| |
| |
| |
Chronique néerlandaise
Sadi de Gorter,
Paris.
Je m'étais installé paisiblement dans un compartiment de seconde classe d'un train qui relie au milieu de la journée Paris à Amsterdam, délaissant le confortable Trans Europ Express auquel je dois d'avoir été véhiculé d'innombrables fois entre les deux capitales. Par manque d'argent, maintenant que voyager en solitaire coûte les yeux de la tête? Certes, l'économie est appréciable, mais une autre raison avait dicté mon choix. Je voulais en fait m'isoler dans la foule anonyme pour lire d'un bout à l'autre du trajet sans être dérangé. Entre la France et les Pays-Bas, il ne m'était jamais arrivé dans le TEE de ne pas entendre ce cri détestable et détesté de Hé Sadi ou de Hallo Saadi, proféré, selon le cas, par une relation française ou néerlandaise, elle aussi en déplacement. A ouvert ou A fermé, adieu la lecture, place à la con-ver-sation. En ai-je entendu, en ai-je prononcé au fil des kilomètres, des tomes de confidences, de réflexions, de mondanités. Cette fois, j'étais sûr de ne pas rencontrer de diplomate en poste à La Haye, à Bruxelles ou à Paris, de journaliste en veine d'interview, de professeur en fin ou au début de mission, bref de notable appartenant - comme moi - à une tribu franco-belgo-néerlandaise composée d'un nombre limité de personnes, avec laquelle elles font intégralement corps. Autant l'avouer sans ambages: je me suis cruellement trompé. Je n'ai pu me plonger dans la lecture de mon dossier, bien que je n'aie pas entendu le cri abhorré. Mais il était astucieusement remplacé par des Dag Meneer de Gorter ou des Quelle heureuse surprise,
mon cher ami. De toute évidence, mes activités passées ont percé le mur des classes ferroviaires. J'étais ravi, mais je constatai une fois de plus qu'une grande part de la conversation courante s'articule autour de questions que l'on pose de part et d'autre.

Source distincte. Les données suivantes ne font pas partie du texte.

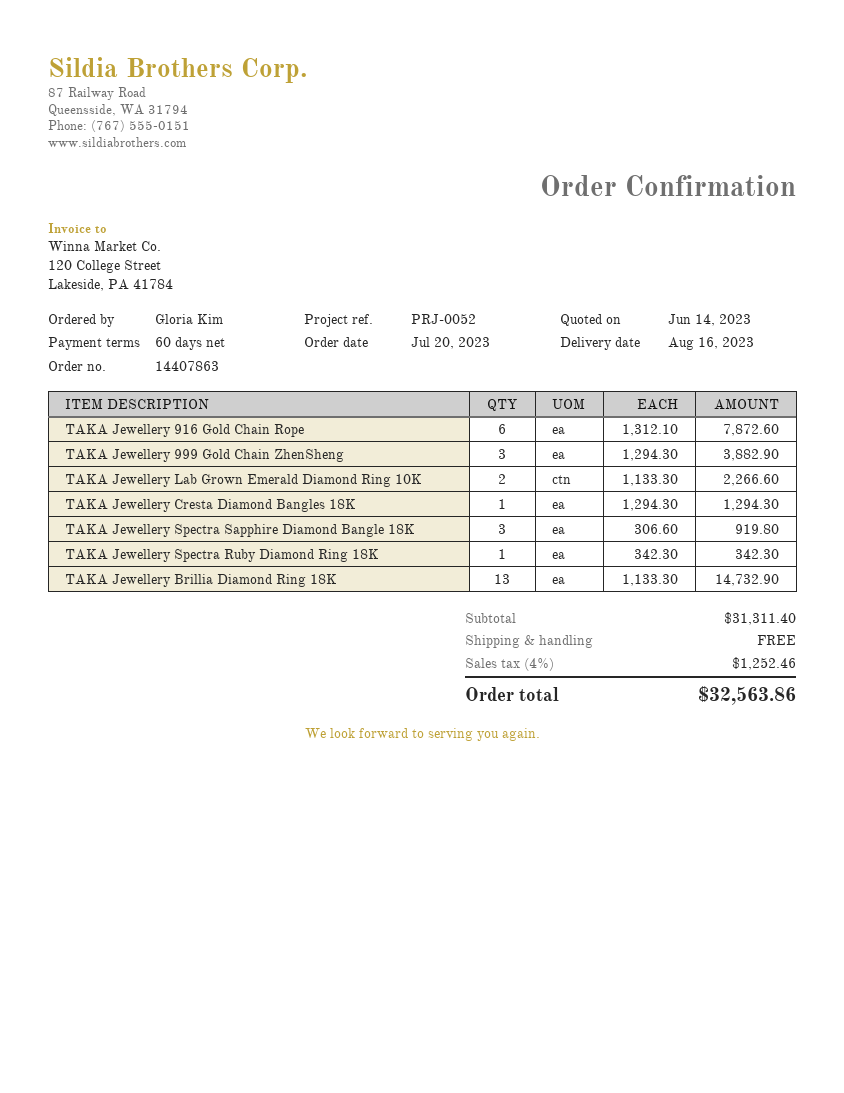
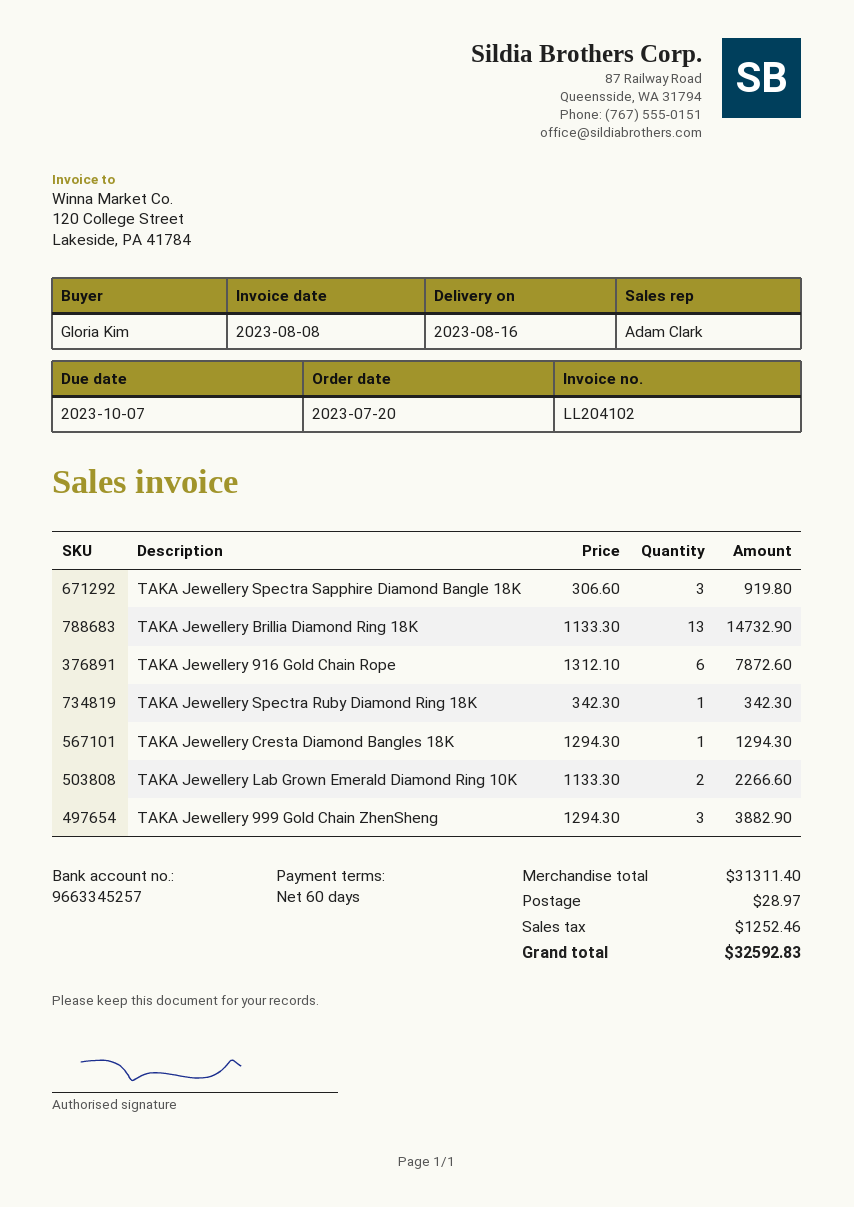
shipping: 0.00 -> 28.97
total: 32563.86 -> 32592.83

La contradiction entre les souhaits et les faits telle qu'elle apparaît dans l'anecdote du train, je la retrouve à tout moment. Par exemple dans le commentaire rédactionnel qui ouvre la livraison du mois d'août d'une revue artistique néerlandaise. L'éditorial dont il s'agit (et qui engage je suppose la responsabilité de la rédaction de ce mensuel appelé Kunstbeeld) ‘expose’ que les expositions d'art organisées un peu partout sont de plus en plus une industrie sujette aux influences politiques et économiques, de sorte qu'il vaut mieux conseiller aux amateurs de visiter les vastes collections permanentes des musées de par le vaste monde. Moi, je veux bien, mais je m'étais abonné à cette revue pour y suivre le compte rendu des expositions, seule matière traitée par elle.
En feuilletant un périodique consacré au tourisme dans les Pays-Bas, j'ai constaté que, de page en page, une annonce de publicité comportait un
| |
| |
Ciseaux dessinés dans le pointillé des bons de publicité à découper dans les annonces publiées par les journaux. A gauche, ciseaux figurant dans les bons néerlandais (prononcez ‘bonn’); à droite, ceux des bons de la ‘pub’ française.

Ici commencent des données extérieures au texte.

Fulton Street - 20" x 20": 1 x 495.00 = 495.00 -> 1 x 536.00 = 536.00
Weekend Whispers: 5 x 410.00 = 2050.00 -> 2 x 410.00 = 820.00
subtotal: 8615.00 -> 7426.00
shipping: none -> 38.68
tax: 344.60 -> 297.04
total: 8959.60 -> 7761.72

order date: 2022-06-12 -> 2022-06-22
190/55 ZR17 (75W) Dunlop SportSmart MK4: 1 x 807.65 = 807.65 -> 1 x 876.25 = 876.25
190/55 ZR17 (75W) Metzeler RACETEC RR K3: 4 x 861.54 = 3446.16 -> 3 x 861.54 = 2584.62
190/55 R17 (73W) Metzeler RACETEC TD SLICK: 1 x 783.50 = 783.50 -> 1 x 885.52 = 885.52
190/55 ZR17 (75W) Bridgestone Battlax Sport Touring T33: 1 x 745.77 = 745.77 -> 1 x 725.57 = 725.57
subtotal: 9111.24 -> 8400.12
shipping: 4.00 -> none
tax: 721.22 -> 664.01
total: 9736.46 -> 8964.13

texte encadré que l'on était censé renvoyer avec nom, prénom, adresse, code postal, et parfois âge, sexe et profession, afin de recevoir gratuitement broohures, photos, prospectus, renseignements supplémentaires, livres ou jumelles à l'essai pendant dix jours, sans obligation d'achat, et, pour que l'on sache bien ce qu'il convenait de faire, le profil d'une paire de ciseaux était reproduit dans un coin du texte à découper. Sur 60 pages, j'ai compté 41 bons d'examen gratuit, bons de commande à prix réduit jusqu'à la fin du mois, le cachet de la poste faisant foi, bons pour deux flacons de limonade extemporanée pour le prix d'un seul, bons pour une visite d'un manège de Scheveningen, etc. Faire de la réclame, réclame des procédés publicitaires assez semblables en France. Les ciseaux que j'ai découpés dans les bons à découper attestent de la similitude des objectifs à atteindre de part et d'autre des frontières.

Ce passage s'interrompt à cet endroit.